> [The input]:
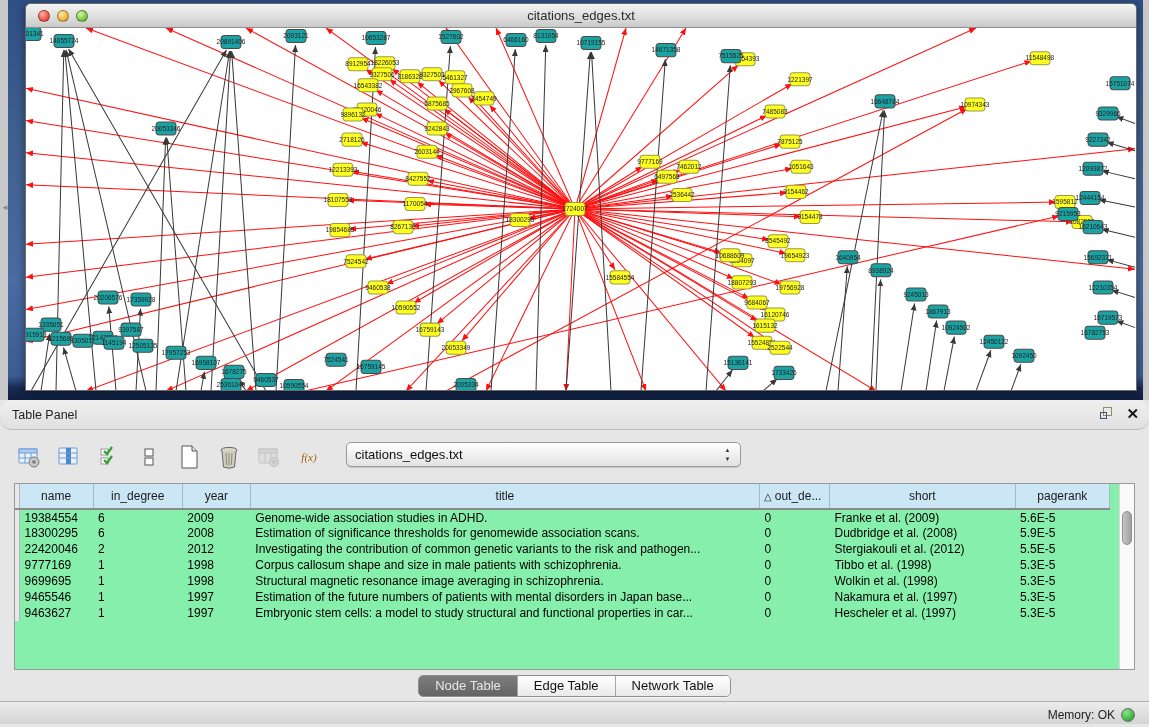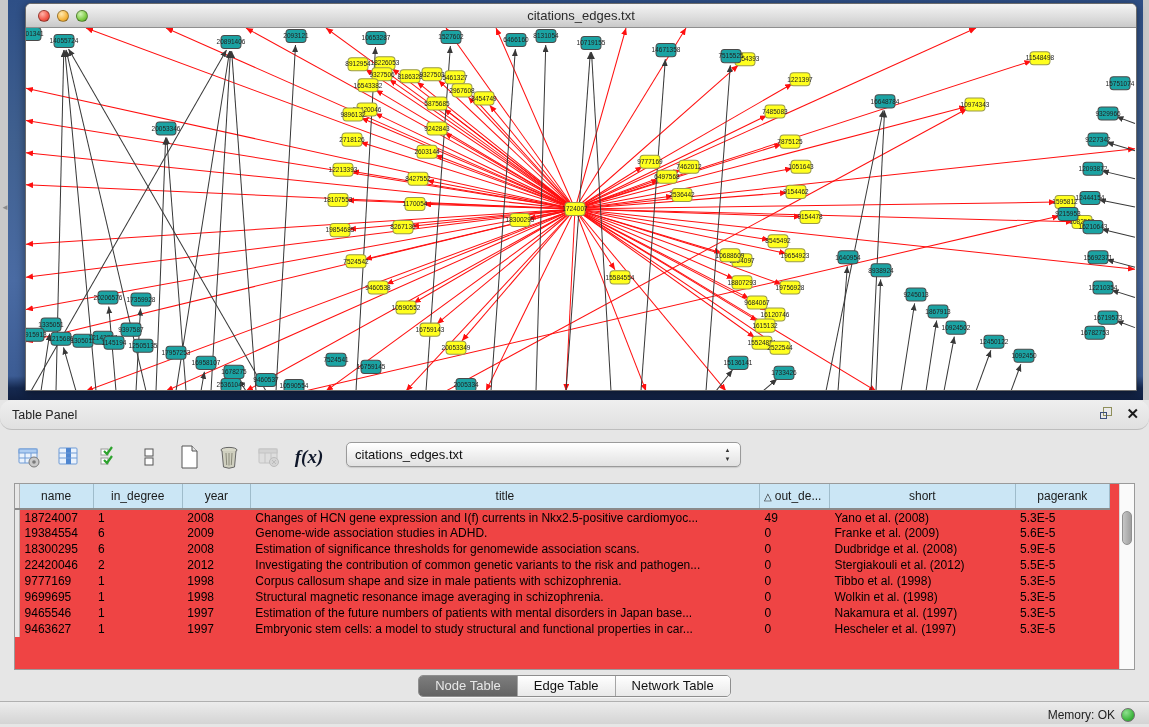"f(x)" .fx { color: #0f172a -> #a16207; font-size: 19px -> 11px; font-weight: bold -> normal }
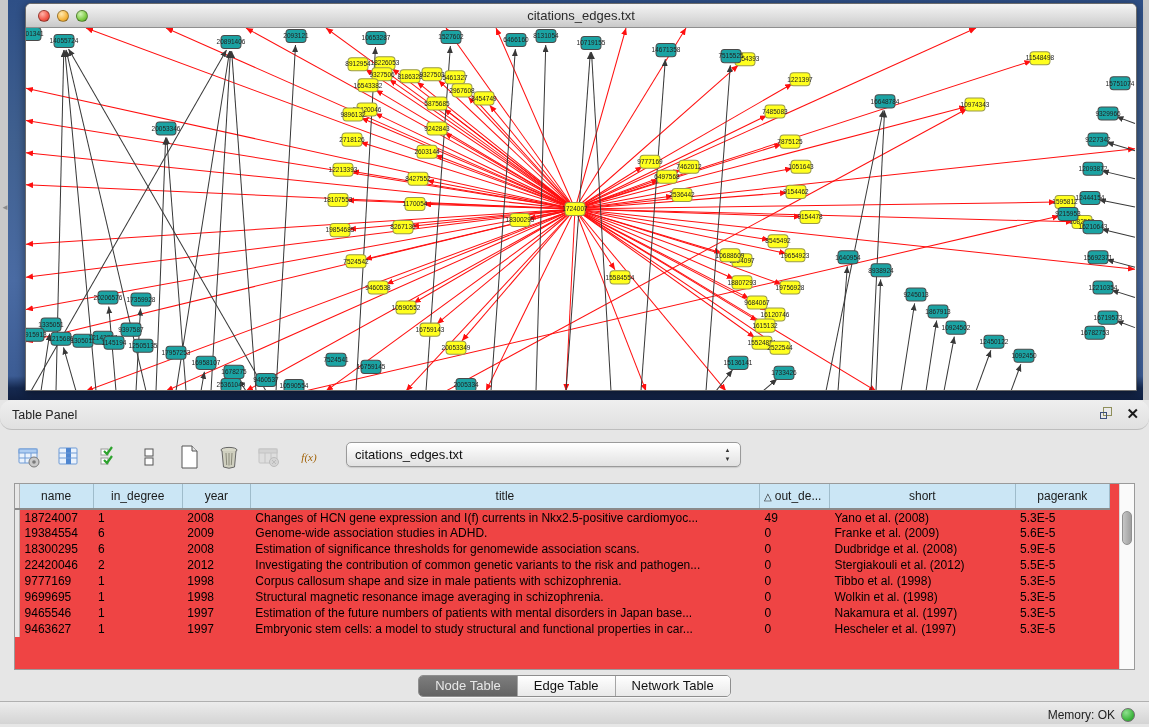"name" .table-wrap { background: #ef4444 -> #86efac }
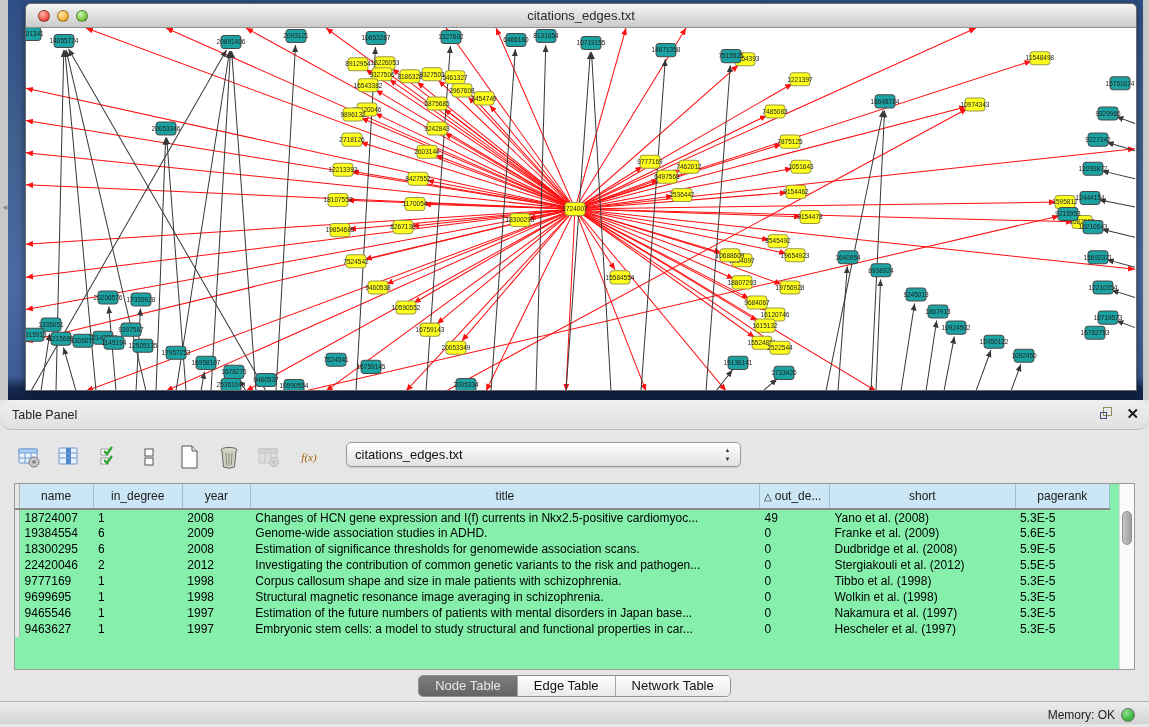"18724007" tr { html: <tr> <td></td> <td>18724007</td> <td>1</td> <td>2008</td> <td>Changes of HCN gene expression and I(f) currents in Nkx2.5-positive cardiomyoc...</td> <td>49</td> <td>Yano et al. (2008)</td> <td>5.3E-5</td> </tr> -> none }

--

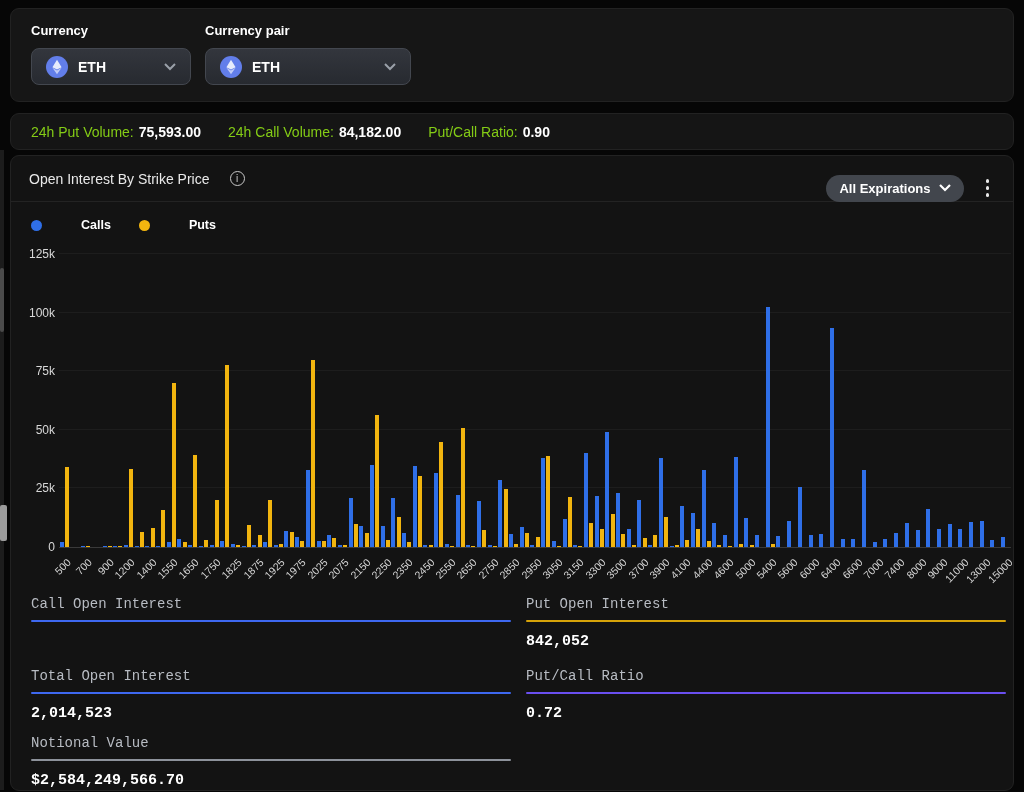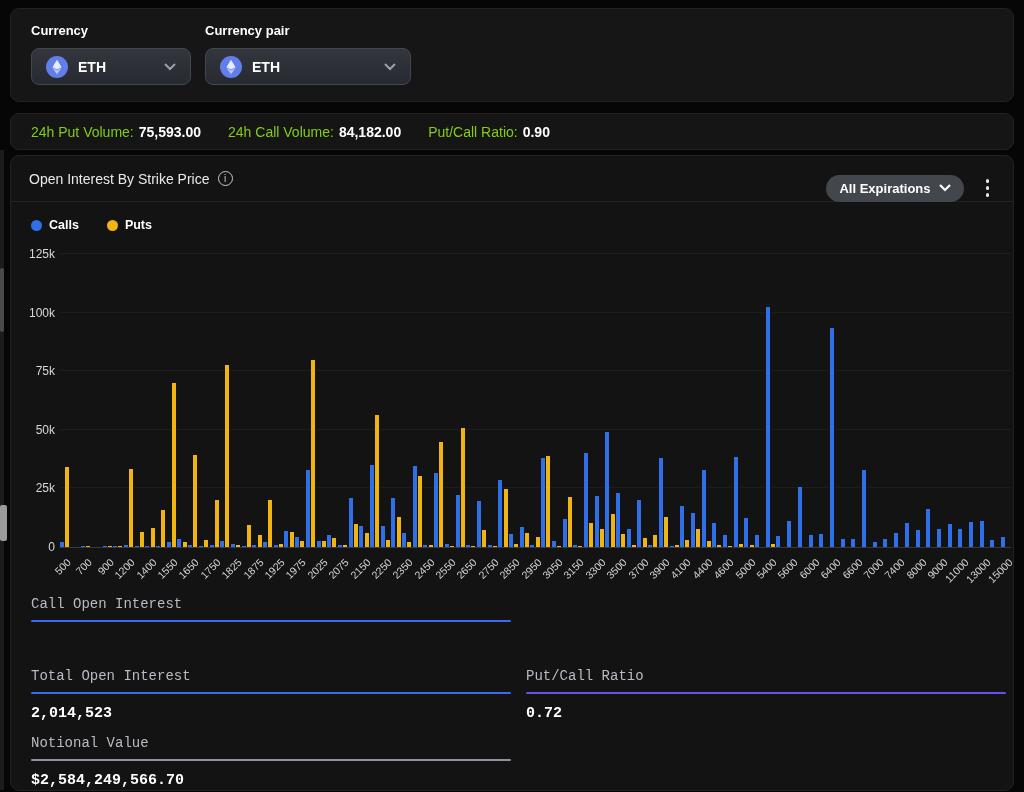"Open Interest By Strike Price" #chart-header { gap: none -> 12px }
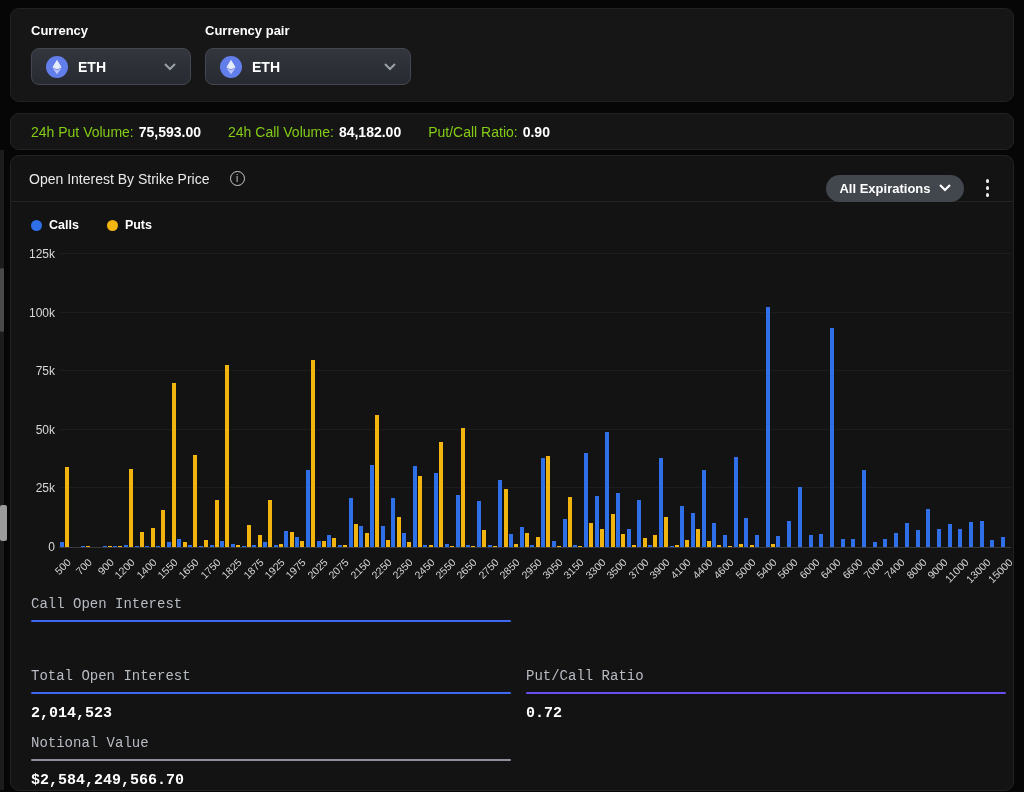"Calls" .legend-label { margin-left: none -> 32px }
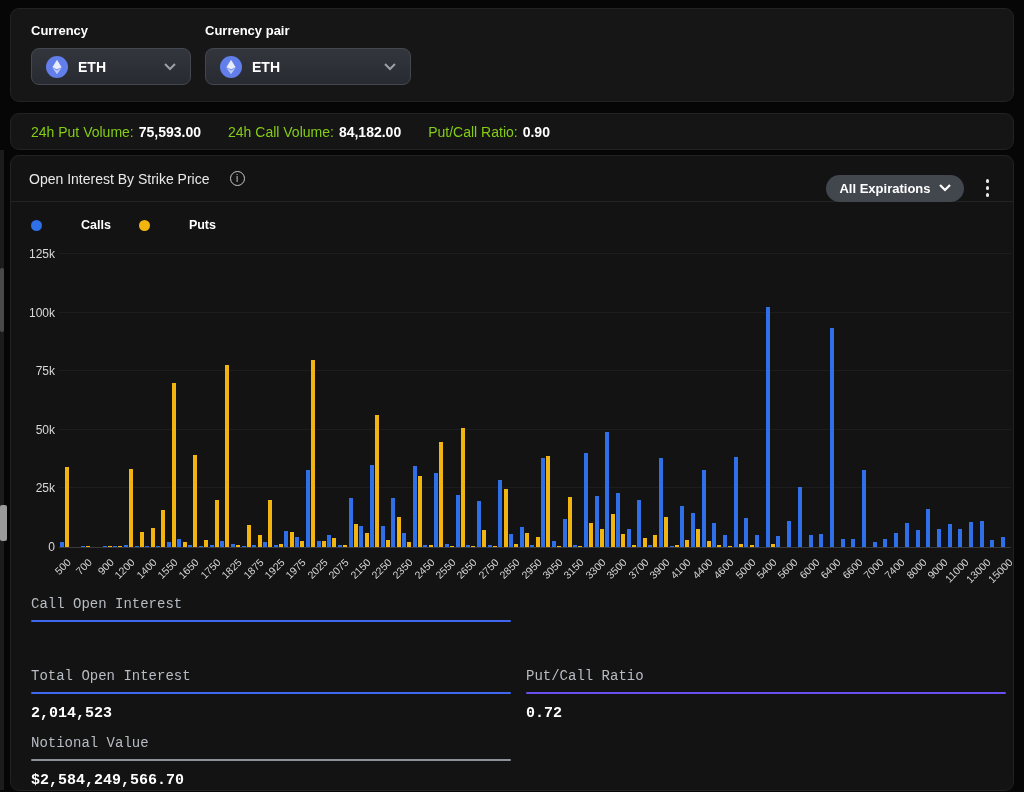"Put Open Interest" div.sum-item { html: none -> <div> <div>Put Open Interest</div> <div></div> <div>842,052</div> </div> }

> [Work to complete]:
Repeat exactly, and only, the entries from the line with "color: #0f172a ->" through the line with "html: <tr> <td></td>". Pictures are skipped.

> [Problem solution]:
"f(x)" .fx { color: #0f172a -> #a16207; font-size: 19px -> 11px; font-weight: bold -> normal }
"name" .table-wrap { background: #ef4444 -> #86efac }
"18724007" tr { html: <tr> <td></td> <td>18724007</td> <td>1</td> <td>2008</td> <td>Changes of HCN gene expression and I(f) currents in Nkx2.5-positive cardiomyoc...</td> <td>49</td> <td>Yano et al. (2008)</td> <td>5.3E-5</td> </tr> -> none }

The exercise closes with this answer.